Task prompt:
Where the records below show a line containing "25-Aug-2022: 0.3083 -> none", start copying; end with the line containing "2022-09-01: none -> 0.26", and copy it too.

Listed records:
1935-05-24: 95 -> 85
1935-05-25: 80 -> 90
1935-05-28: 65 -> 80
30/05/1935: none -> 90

--

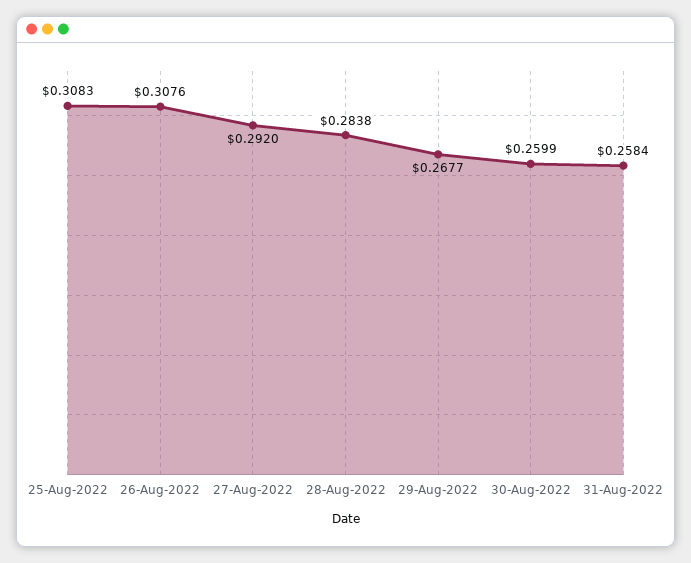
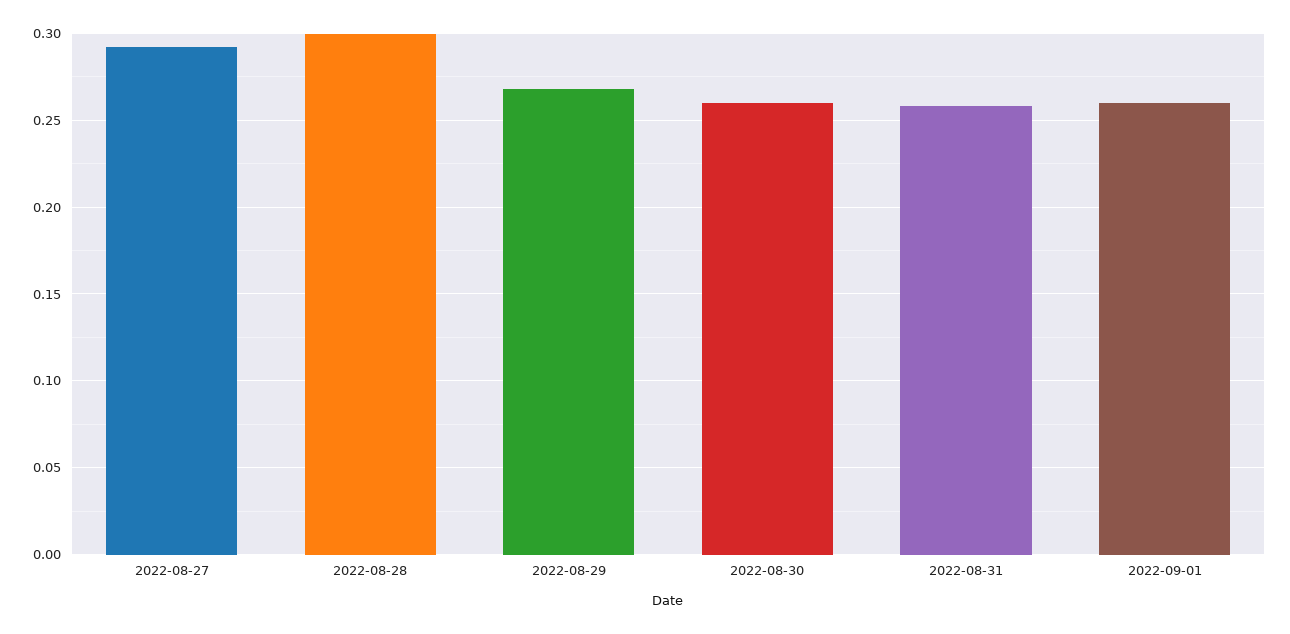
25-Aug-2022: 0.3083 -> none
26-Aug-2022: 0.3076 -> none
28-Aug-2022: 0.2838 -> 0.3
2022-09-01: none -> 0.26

Exercise response:
25-Aug-2022: 0.3083 -> none
26-Aug-2022: 0.3076 -> none
28-Aug-2022: 0.2838 -> 0.3
2022-09-01: none -> 0.26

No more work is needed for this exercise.